**Provided data:**
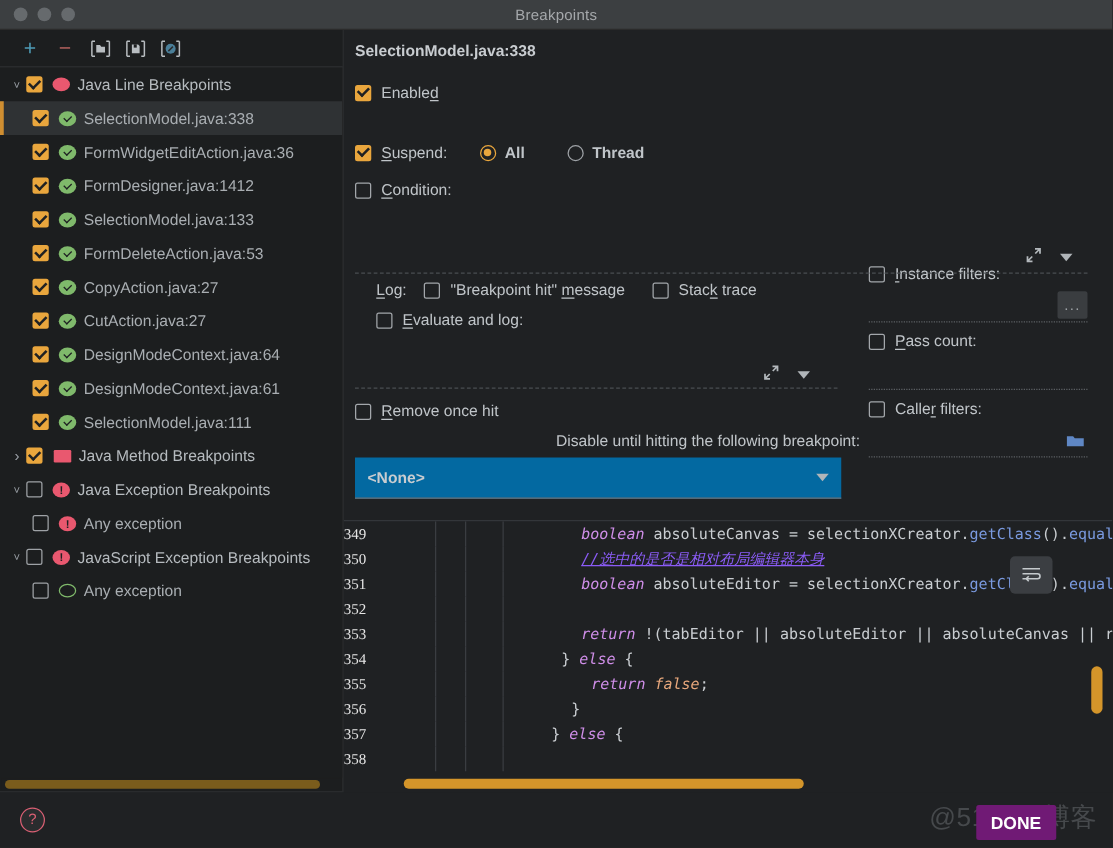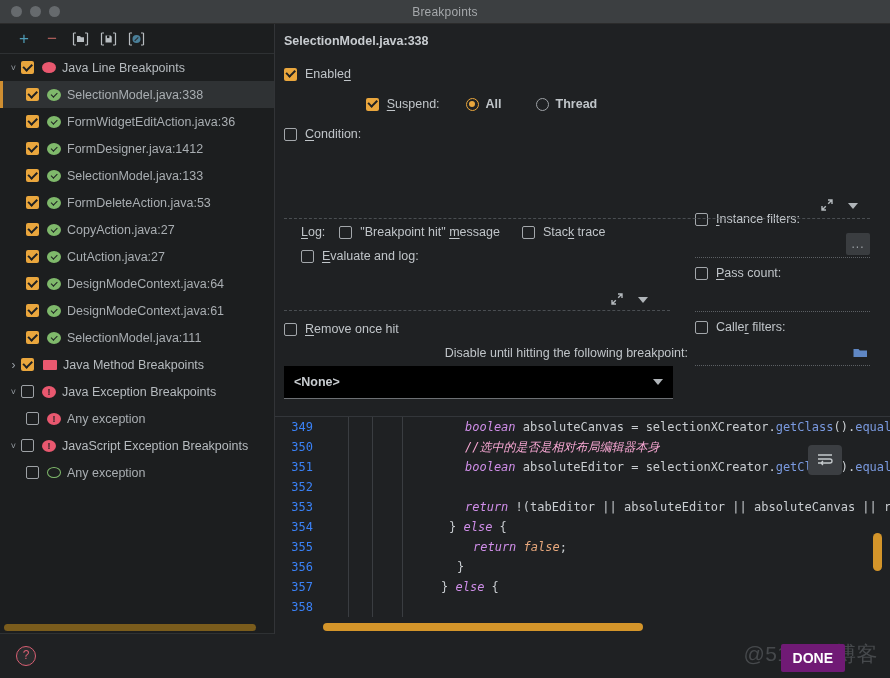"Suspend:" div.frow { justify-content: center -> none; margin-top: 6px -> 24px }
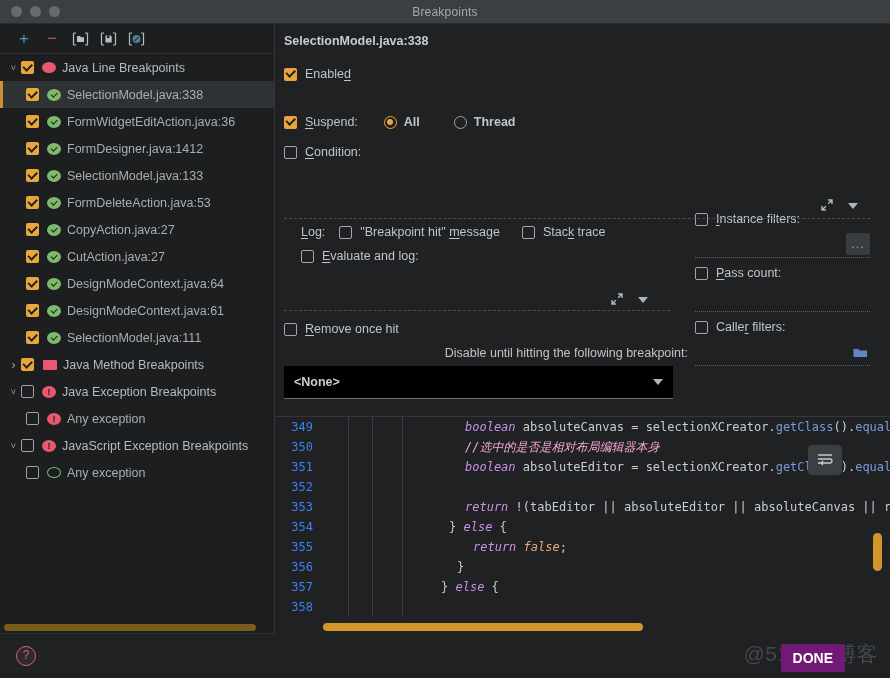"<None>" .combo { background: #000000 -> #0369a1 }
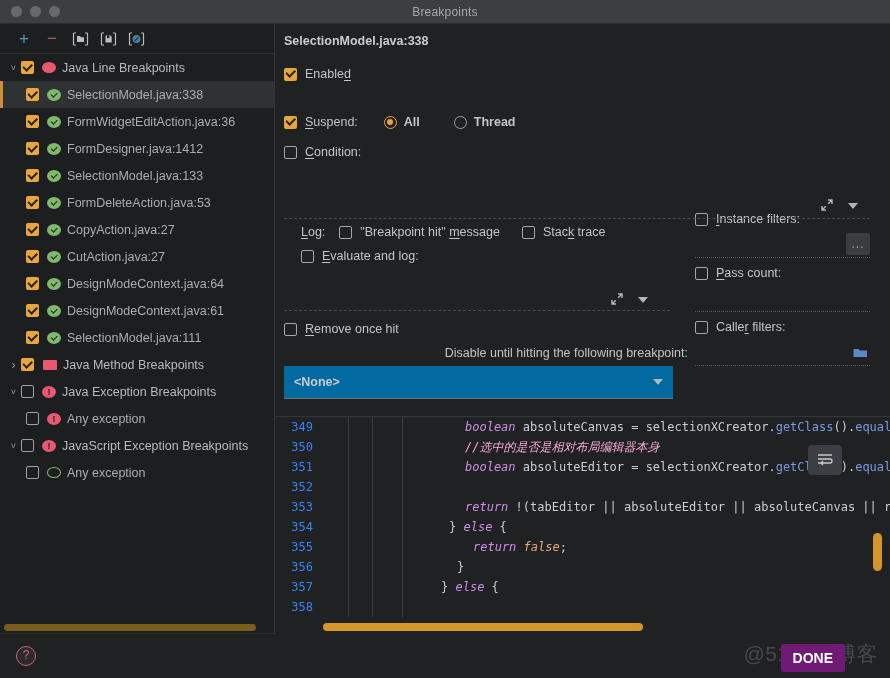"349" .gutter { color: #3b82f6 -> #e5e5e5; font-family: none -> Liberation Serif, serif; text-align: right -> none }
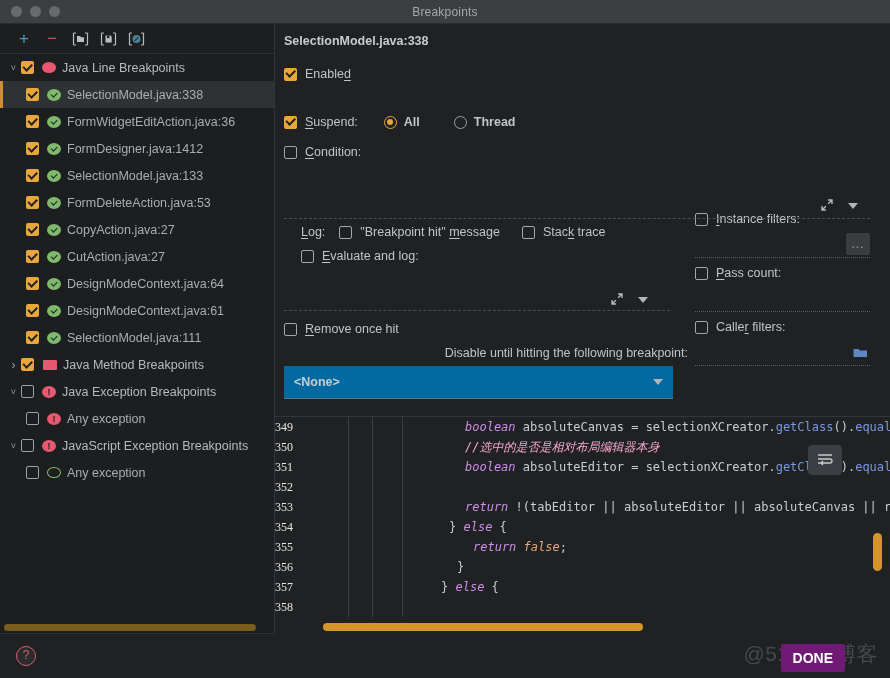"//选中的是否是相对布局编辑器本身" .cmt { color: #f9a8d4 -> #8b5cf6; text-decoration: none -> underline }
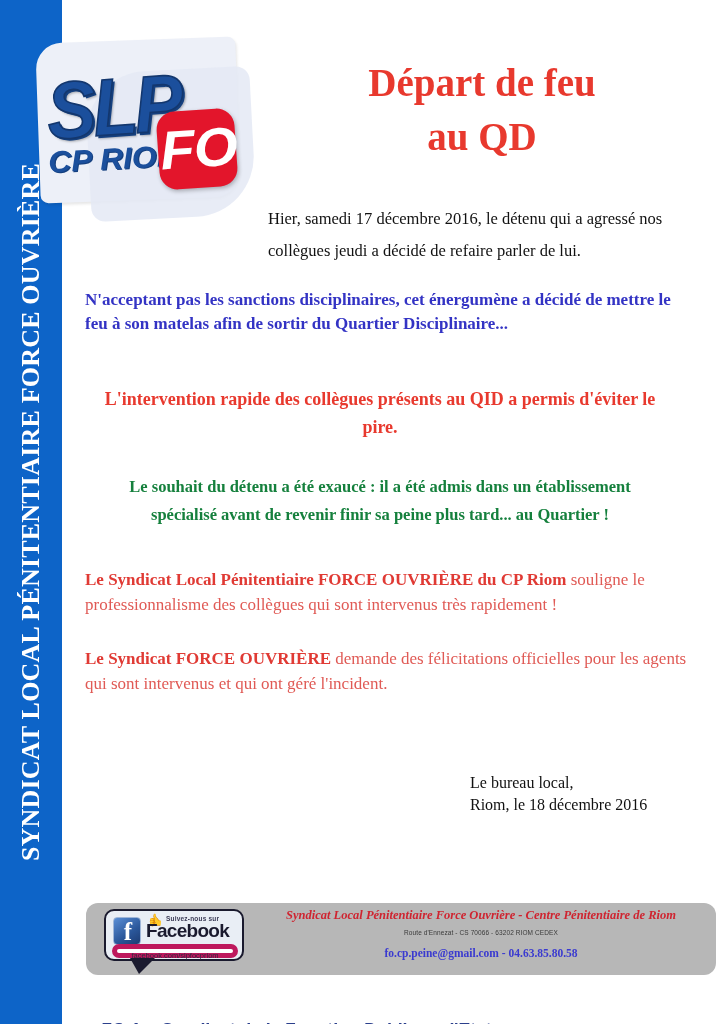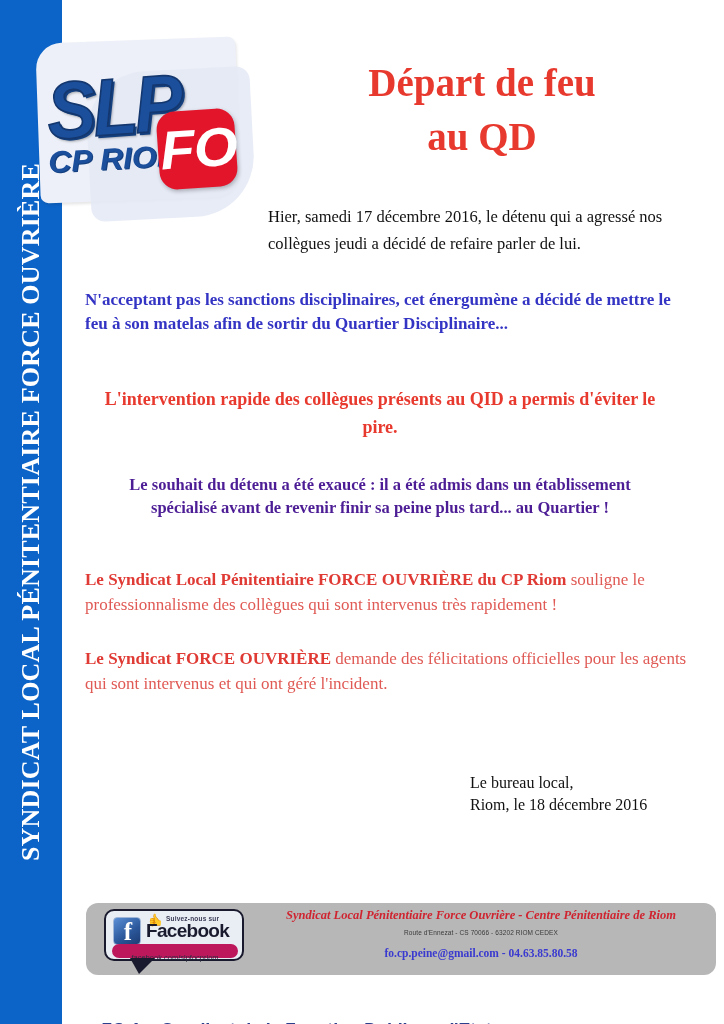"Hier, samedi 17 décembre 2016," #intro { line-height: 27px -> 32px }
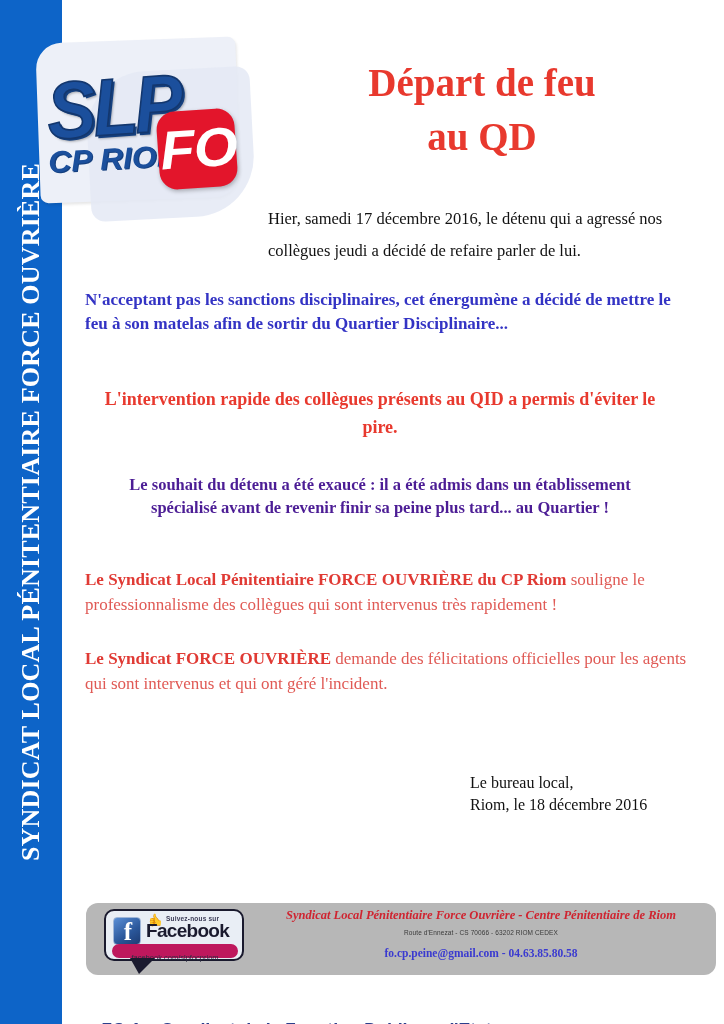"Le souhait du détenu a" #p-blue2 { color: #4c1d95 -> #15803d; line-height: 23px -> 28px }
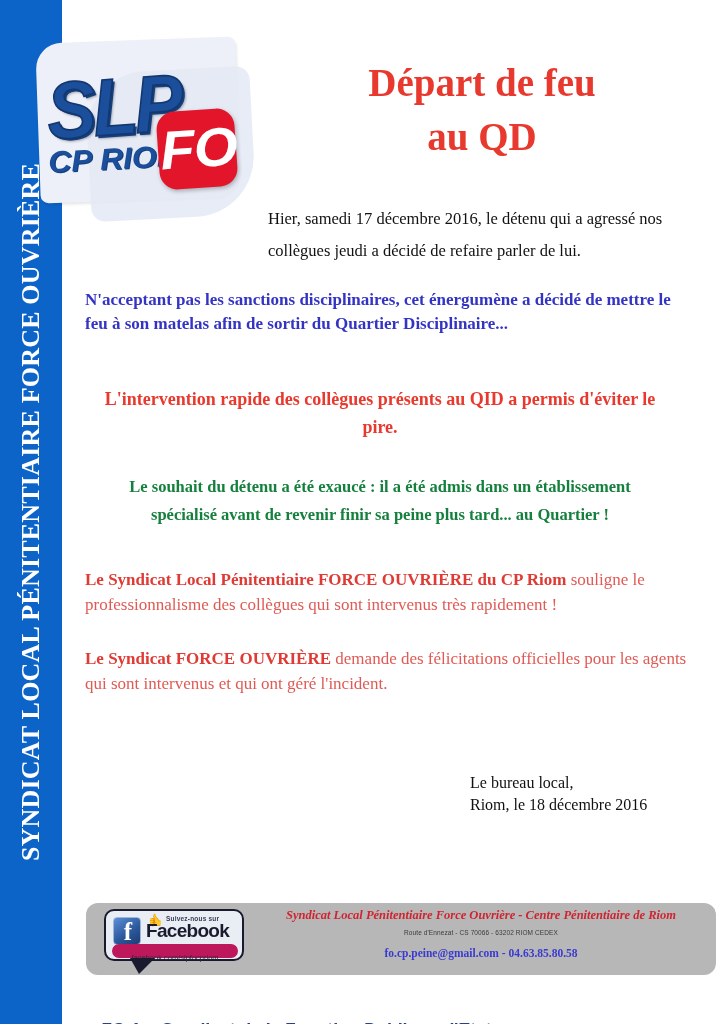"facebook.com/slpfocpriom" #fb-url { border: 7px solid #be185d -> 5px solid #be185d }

**What you need to do:** I need the lines from the one holding "background: #000000 ->" through the last line of the entries set down exactly, with every picture left out.

**Solution below:**
"<None>" .combo { background: #000000 -> #0369a1 }
"349" .gutter { color: #3b82f6 -> #e5e5e5; font-family: none -> Liberation Serif, serif; text-align: right -> none }
"//选中的是否是相对布局编辑器本身" .cmt { color: #f9a8d4 -> #8b5cf6; text-decoration: none -> underline }
"Hier, samedi 17 décembre 2016," #intro { line-height: 27px -> 32px }
"Le souhait du détenu a" #p-blue2 { color: #4c1d95 -> #15803d; line-height: 23px -> 28px }
"facebook.com/slpfocpriom" #fb-url { border: 7px solid #be185d -> 5px solid #be185d }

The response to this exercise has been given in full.